As mentioned previously, last weekend, lovers and likers everywhere celebrated Valentine's Day. Some celebrated their relationships with a romantic dinner, or a weekend getaway, or going to the local mall and mocking the lonely singles sitting alone in the food court.
Perfect Wife and I came up with a unique new way to spend the day. A way that both tested our feelings for each other, and confirmed that we are a perfect match.
We went furniture shopping at IKEA™.
For those of you who are not in the furniture-buying loop, IKEA™ is a giant furniture store chain that started in some obscure foreign country (Sweden). They claim to specialize in affordable, cheap furniture that you have to haul home and assemble yourself (more on this in a minute). If you are unfamiliar with this chain, you can read all the thrilling details about them here.
Last Saturday, PW decided that she needed a bureau for her clothes. Apparently, the metal file cabinet she had been using to store her delicate underthings was no longer acceptable. We were going out to do errands that would take us past our local IKEA™, so we decided to shop there. In retrospect, we should have thought this plan out a little bit more.
For one thing, IKEA™ stores are huge! If a Wal-Mart™ Superstore feels a tad big for your tastes, know that IKEA™ makes Wal-Mart™ look like your local bodega. We also went on a Saturday, when virtually every other person in Southeastern Massachusetts was also looking for furniture. As if the surging flow of humanity wasn't bad enough, with the exception of PW and I, it seemed nearly every shopper had brought a least one child with them. One child who was far too young to enjoy a trip to a furniture store. There were shrieking children everywhere.
I know, crowds and noisy, unsupervised wee ones are an expected part of the weekend shopping "experience". We knew that, and we would have been fine with it, had it not been for the rest of the IKEA™ shopping experience.
You see unlike other stores, at IKEA™ you can't just go to the department you want and select the item you need. Here, once you enter the store, there is no turning back. You must follow a path through the entire store and into every department until you find the item you need. They refer to this as a "one way layout", which I think is Swedish for "rats in a maze". After you have found the item you wanted, you might think you can now proceed to the checkout, pay for your selection and leave, right? WRONG! You are at IKEA™! They have a unique shopping system all their own, which I hope never catches on at any other retailers.

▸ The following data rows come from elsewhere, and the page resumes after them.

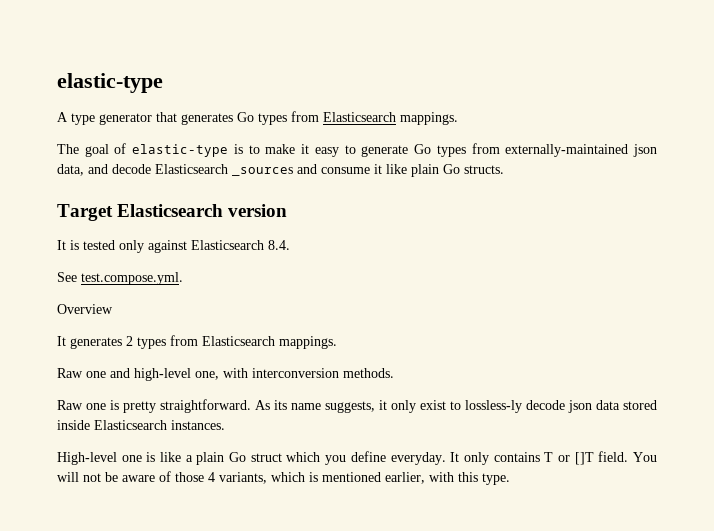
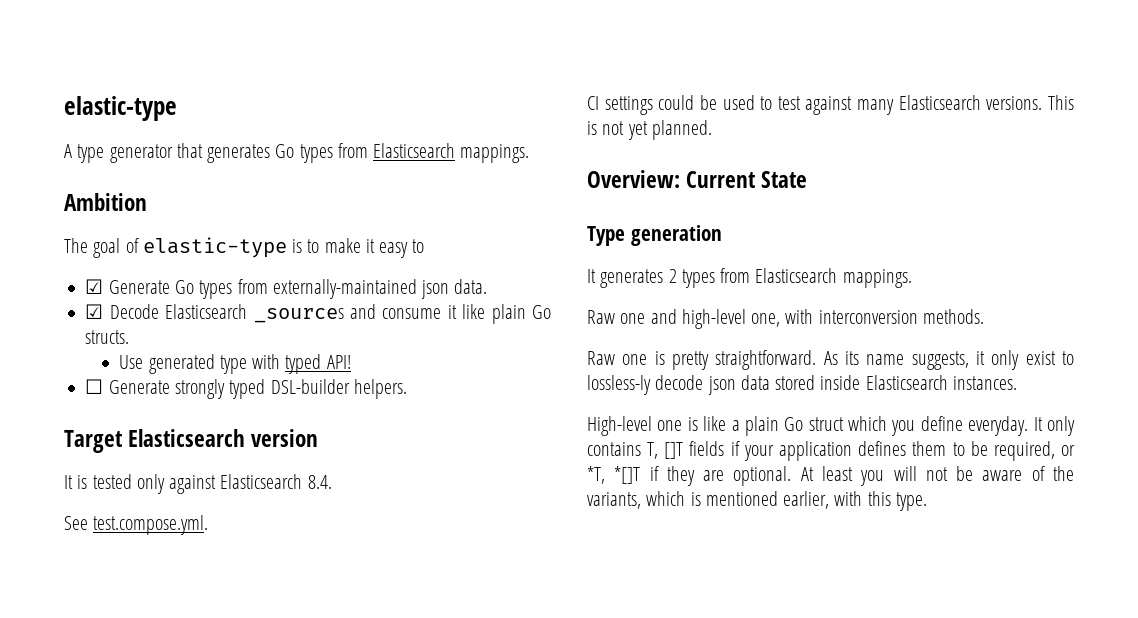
(458, 118) none -> [64,193,147,211] // Ambition
[361,145,409,157] generate -> [85,279,170,294] // ☑ Generate
[57,164,151,176] data, and decode -> [454,279,488,294] [85,304,159,319] data. // ☑ Decode
(504, 169) none -> [119,354,351,374] [85,379,407,399] // Use generated type with typed API! // ☐ Generate strongly typed DSL-builder helpers.
[57,304,113,314] Overview -> [587,95,1074,115] [587,120,712,140] [587,170,808,188] [587,225,722,246] CI settings could be used to test against many Elasticsearch versions. This is not yet planned. // Overview: Current State // Type generation
[544,451,657,465] T or []T field. You -> [647,441,1075,461] [587,466,885,486] T, []T fields if your application defines them to be required, or *T, *[]T if they are optional. At least you
[175,472,215,482] those 4 -> [1052,466,1074,481] the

Instead of putting your selections in your cart, at IKEA™ you are given a pencil and a piece of paper, and when you see an item you like, you write down the information posted on the product and proceed to the "warehouse". Once there, you hunt through a bunch of shelves for the item you want, load it into a cart and finally proceed to the checkout. If this sounds confusing and you think you might need help from an employee, you're in trouble. While there are plenty of employees around and they do seem very polite and friendly, they are all masters of disappearing when you need them. If you get lucky and happen to nab one, they will most likely inform you that they cannot help you with your particular problem, and suggest you go find another employee in another section in the store to assist you.

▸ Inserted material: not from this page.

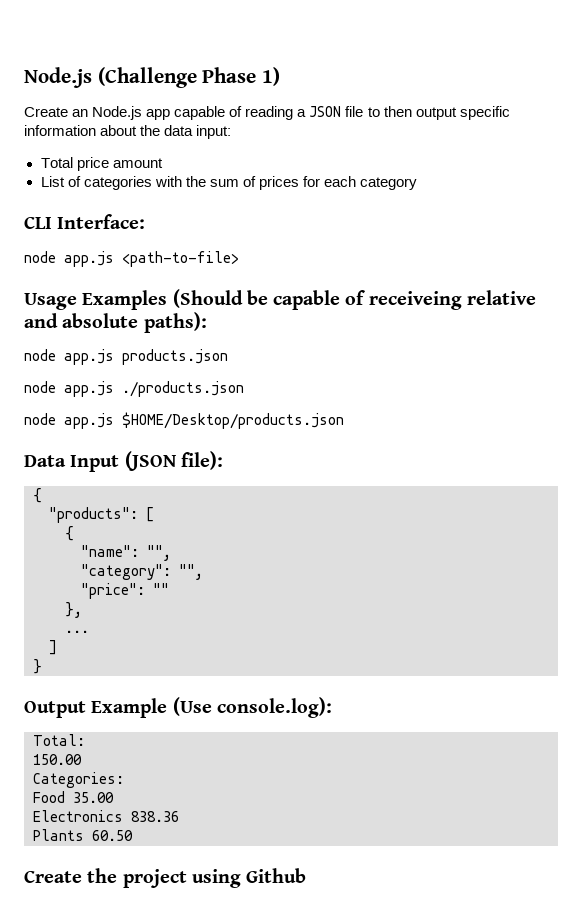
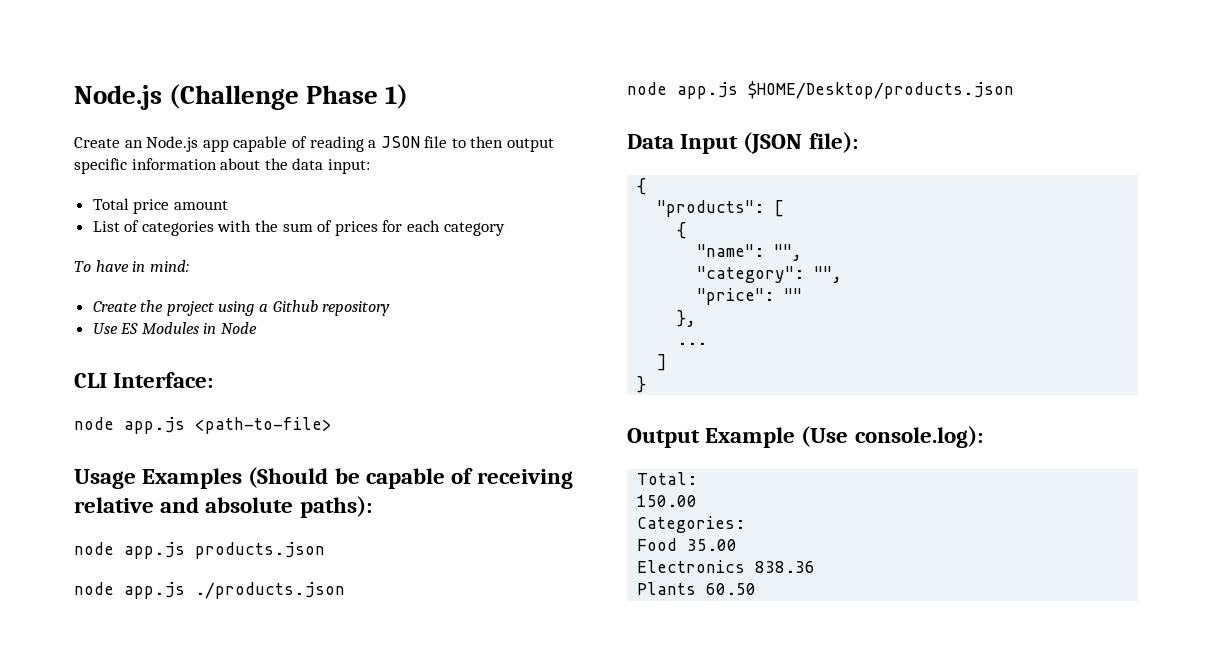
(418, 183) none -> [74,260,189,272] [92,300,391,316] [92,322,258,334] // To have in mind: // Create the project using a Github repository // Use ES Modules in Node
[368,291,462,310] receiveing -> [477,469,574,489] receiving
[24,868,307,888] // Create the project using Github -> (757, 589) none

Once you have cleared all these hurdles and have purchased what you came for (as well as a few of the impulse items stacked near the cash register), you ain't out of the woods yet. You still have to get your purchases home. Unfortunately, a lot of IKEA™ customers aren't very good at estimating the square footage of their car's interior. One of the only joys of shopping at IKEA™ for me, is watching some poor soul try to stuff some huge object in a tiny vehicle. Last weekend we saw a great example of this, as a fat guy sweated and swore trying to squeeze a king-size mattress into a Volkswagen Rabbit®, while the rest of his purchases rolled around the parking lot.
Once home, of course, you still have to put the furniture together. This is one of the ways IKEA™ "saves you money". Instead of having some exploited worker in a foreign land assemble your items for pennies an hour, the company has you do it yourself, and passes the savings on to you! This wouldn't be a big deal, IF the assembly instructions had some written explanations instead of being in cryptic sign language, AND if all of the parts needed for assembly were included in the package.
That's right, after leaving the store and vowing to never, ever return, the next day we had to go back to IKEA™. Apparently, missing parts is a common occurrence at this chain, as we met many, many fellow customers with the same problem. The staff also treats it as an everyday thing. They didn't even pretend to be surprised by or apologize for our problem. We also once again pledged to never set foot in an IKEA™ again. So far it has been four days, and we haven't broken that vow yet. Keep your fingers crossed.
There were some good things we took away from our shopping trip: Once we got the furniture together, it was pretty nice. Also, PW and I rediscovered that we are annoyed by all the same kinds of things and people, and renewed our vow to only leave the house when absolutely necessary. Happy Valentine's Day!
PW also has a new appreciation for the lawn furniture and milk crates that used to furnish my bachelor pad.